Revision comparison data
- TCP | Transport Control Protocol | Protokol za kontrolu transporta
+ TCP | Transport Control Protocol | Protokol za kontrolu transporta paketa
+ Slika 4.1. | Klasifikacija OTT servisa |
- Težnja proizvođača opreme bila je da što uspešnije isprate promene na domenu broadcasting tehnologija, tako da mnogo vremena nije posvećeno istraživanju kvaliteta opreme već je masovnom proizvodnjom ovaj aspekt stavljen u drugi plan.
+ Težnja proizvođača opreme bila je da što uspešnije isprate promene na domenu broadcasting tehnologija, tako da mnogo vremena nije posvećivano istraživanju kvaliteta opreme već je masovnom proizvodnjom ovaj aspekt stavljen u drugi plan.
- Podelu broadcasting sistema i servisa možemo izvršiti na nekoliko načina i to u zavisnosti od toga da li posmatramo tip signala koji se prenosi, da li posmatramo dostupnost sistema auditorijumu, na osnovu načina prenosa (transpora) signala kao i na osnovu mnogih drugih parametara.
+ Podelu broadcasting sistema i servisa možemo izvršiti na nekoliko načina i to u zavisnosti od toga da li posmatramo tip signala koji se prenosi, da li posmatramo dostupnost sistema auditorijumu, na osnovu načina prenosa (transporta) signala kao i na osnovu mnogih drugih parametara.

=== Problem details ===
Copy every line above once more, precisely as it reads.

=== Answer section ===
- TCP | Transport Control Protocol | Protokol za kontrolu transporta
+ TCP | Transport Control Protocol | Protokol za kontrolu transporta paketa
+ Slika 4.1. | Klasifikacija OTT servisa |
- Težnja proizvođača opreme bila je da što uspešnije isprate promene na domenu broadcasting tehnologija, tako da mnogo vremena nije posvećeno istraživanju kvaliteta opreme već je masovnom proizvodnjom ovaj aspekt stavljen u drugi plan.
+ Težnja proizvođača opreme bila je da što uspešnije isprate promene na domenu broadcasting tehnologija, tako da mnogo vremena nije posvećivano istraživanju kvaliteta opreme već je masovnom proizvodnjom ovaj aspekt stavljen u drugi plan.
- Podelu broadcasting sistema i servisa možemo izvršiti na nekoliko načina i to u zavisnosti od toga da li posmatramo tip signala koji se prenosi, da li posmatramo dostupnost sistema auditorijumu, na osnovu načina prenosa (transpora) signala kao i na osnovu mnogih drugih parametara.
+ Podelu broadcasting sistema i servisa možemo izvršiti na nekoliko načina i to u zavisnosti od toga da li posmatramo tip signala koji se prenosi, da li posmatramo dostupnost sistema auditorijumu, na osnovu načina prenosa (transporta) signala kao i na osnovu mnogih drugih parametara.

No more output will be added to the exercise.